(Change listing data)
_ _ _

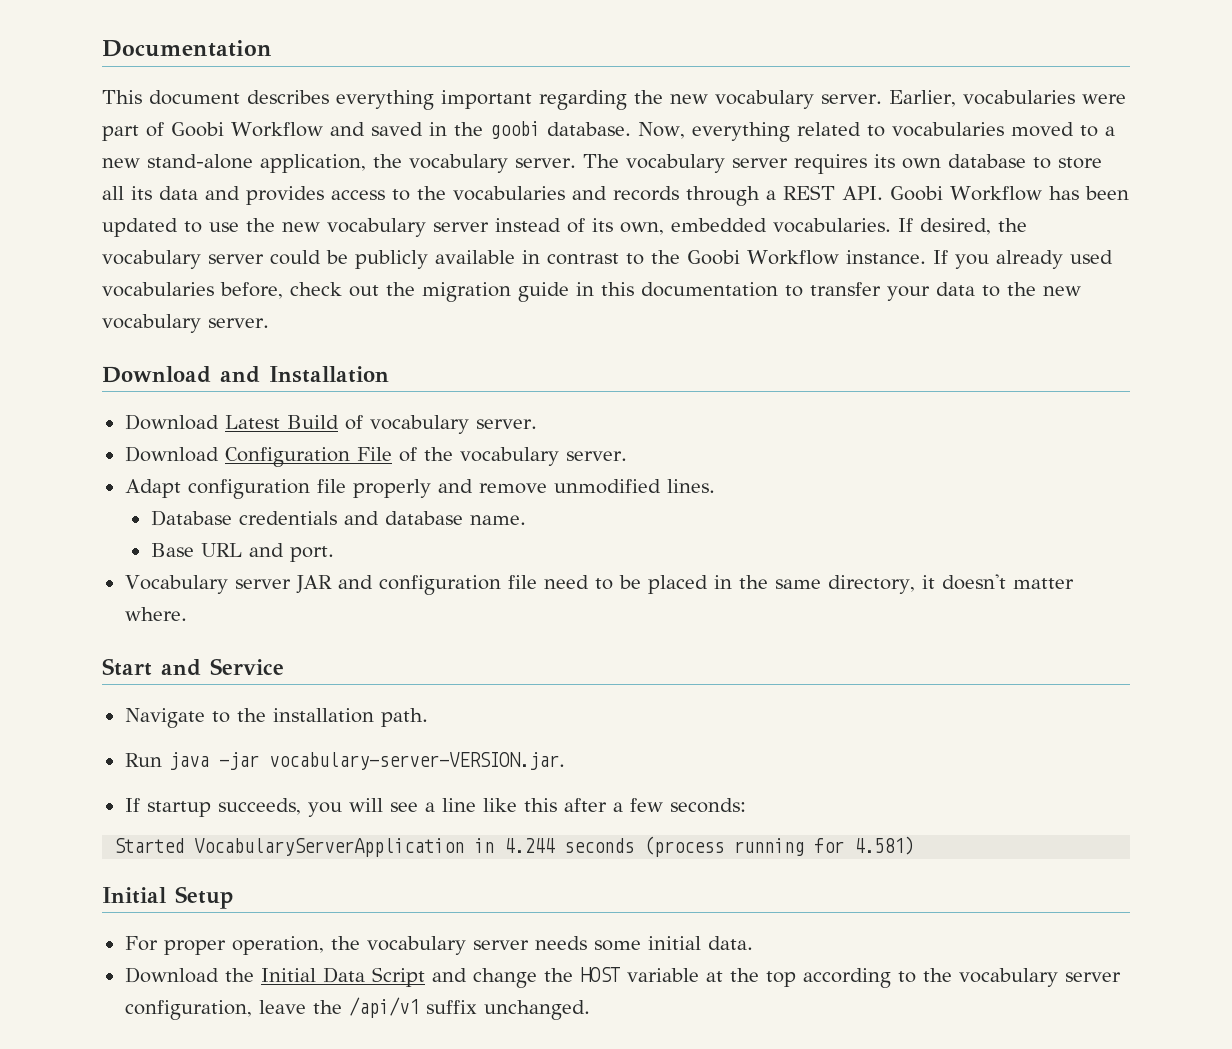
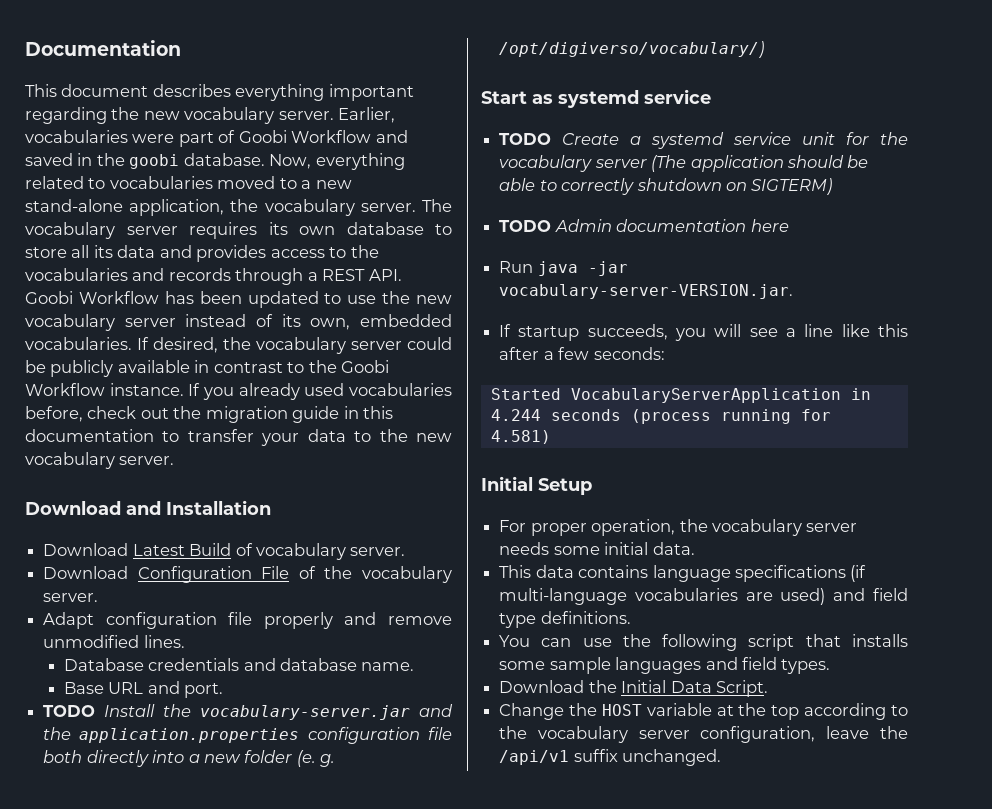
- Vocabulary server JAR and configuration file need to be placed in the same directory, it doesn't matter where.
- Start and Service
- Navigate to the installation path.
+ TODO Install the vocabulary-server.jar and the application.properties configuration file both directly into a new folder (e. g. /opt/digiverso/vocabulary/)
+ Start as systemd service
+ TODO Create a systemd service unit for the vocabulary server (The application should be able to correctly shutdown on SIGTERM)
+ TODO Admin documentation here
+ This data contains language specifications (if multi-language vocabularies are used) and field type definitions.
+ You can use the following script that installs some sample languages and field types.
- Download the Initial Data Script and change the HOST variable at the top according to the vocabulary server configuration, leave the /api/v1 suffix unchanged.
+ Download the Initial Data Script.
+ Change the HOST variable at the top according to the vocabulary server configuration, leave the /api/v1 suffix unchanged.

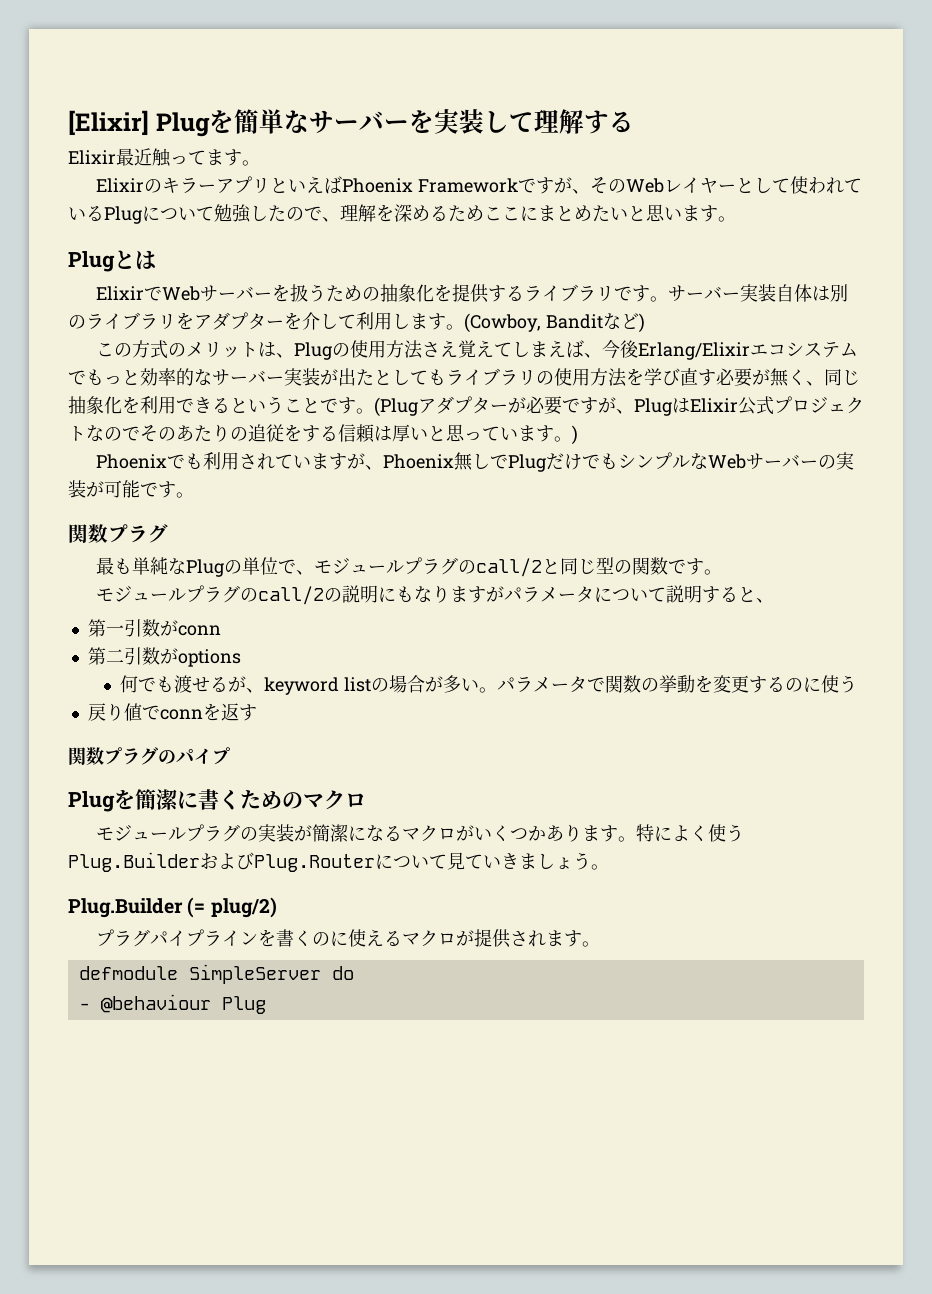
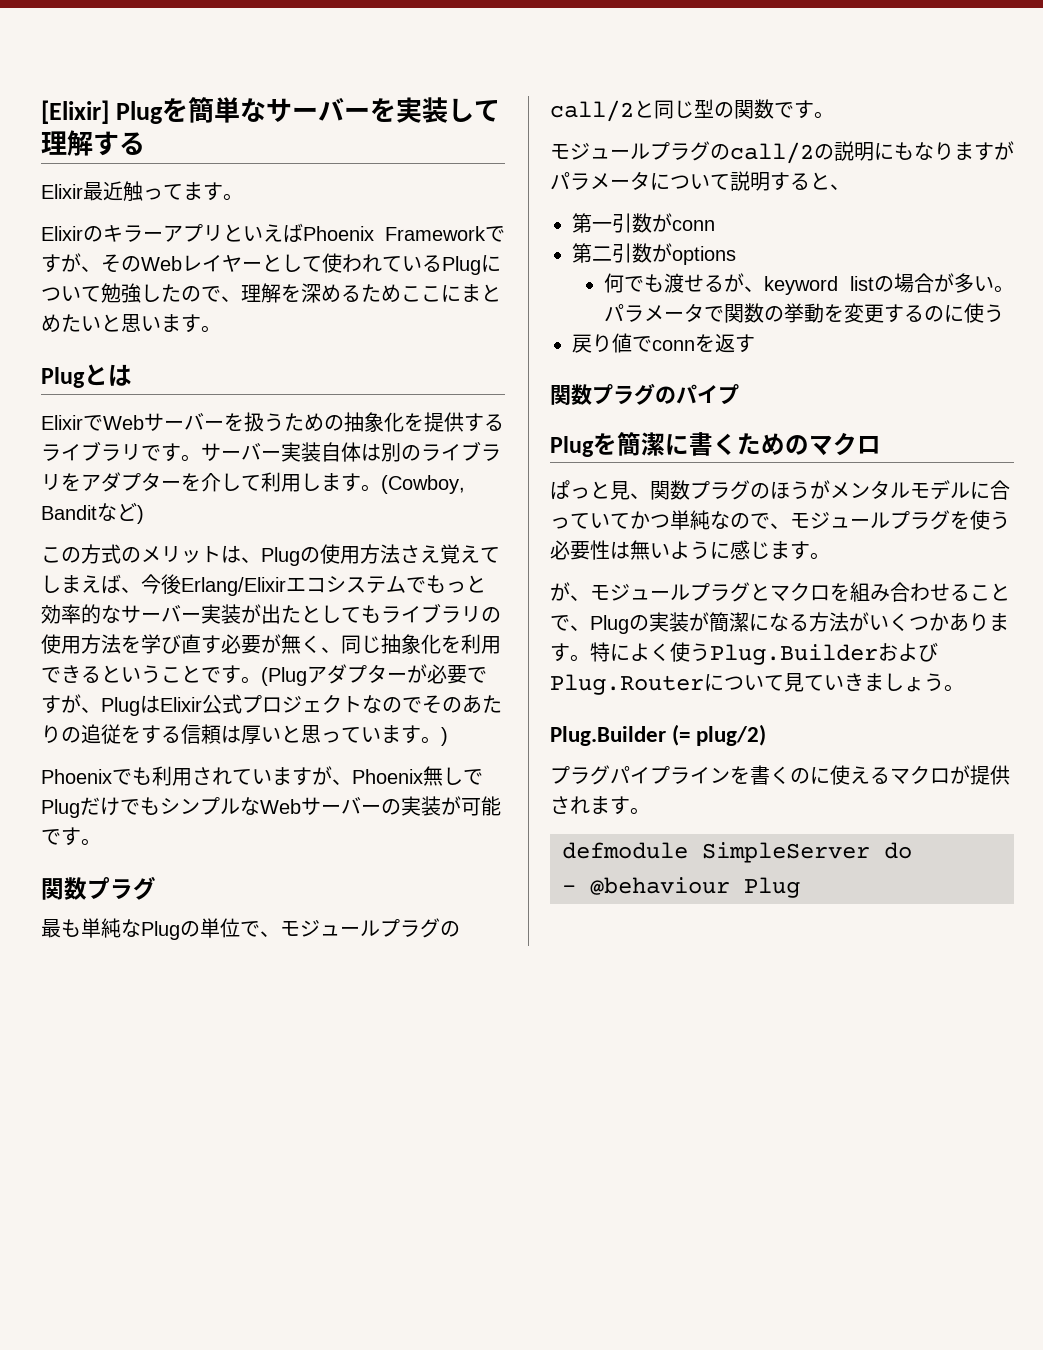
- モジュールプラグの実装が簡潔になるマクロがいくつかあります。
+ ぱっと見、関数プラグのほうがメンタルモデルに合っていてかつ単純なので、モジュールプラグを使う必要性は無いように感じます。
+ が、モジュールプラグとマクロを組み合わせることで、Plugの実装が簡潔になる方法がいくつかあります。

_ _ _

**TASK OBJECTIVE**
An exact copy of the lines above between the line holding "and field types." and the line holding "Initial Data Script.", inclusive, is the whole answer.

**RESULT FOR THIS TASK**
+ You can use the following script that installs some sample languages and field types.
- Download the Initial Data Script and change the HOST variable at the top according to the vocabulary server configuration, leave the /api/v1 suffix unchanged.
+ Download the Initial Data Script.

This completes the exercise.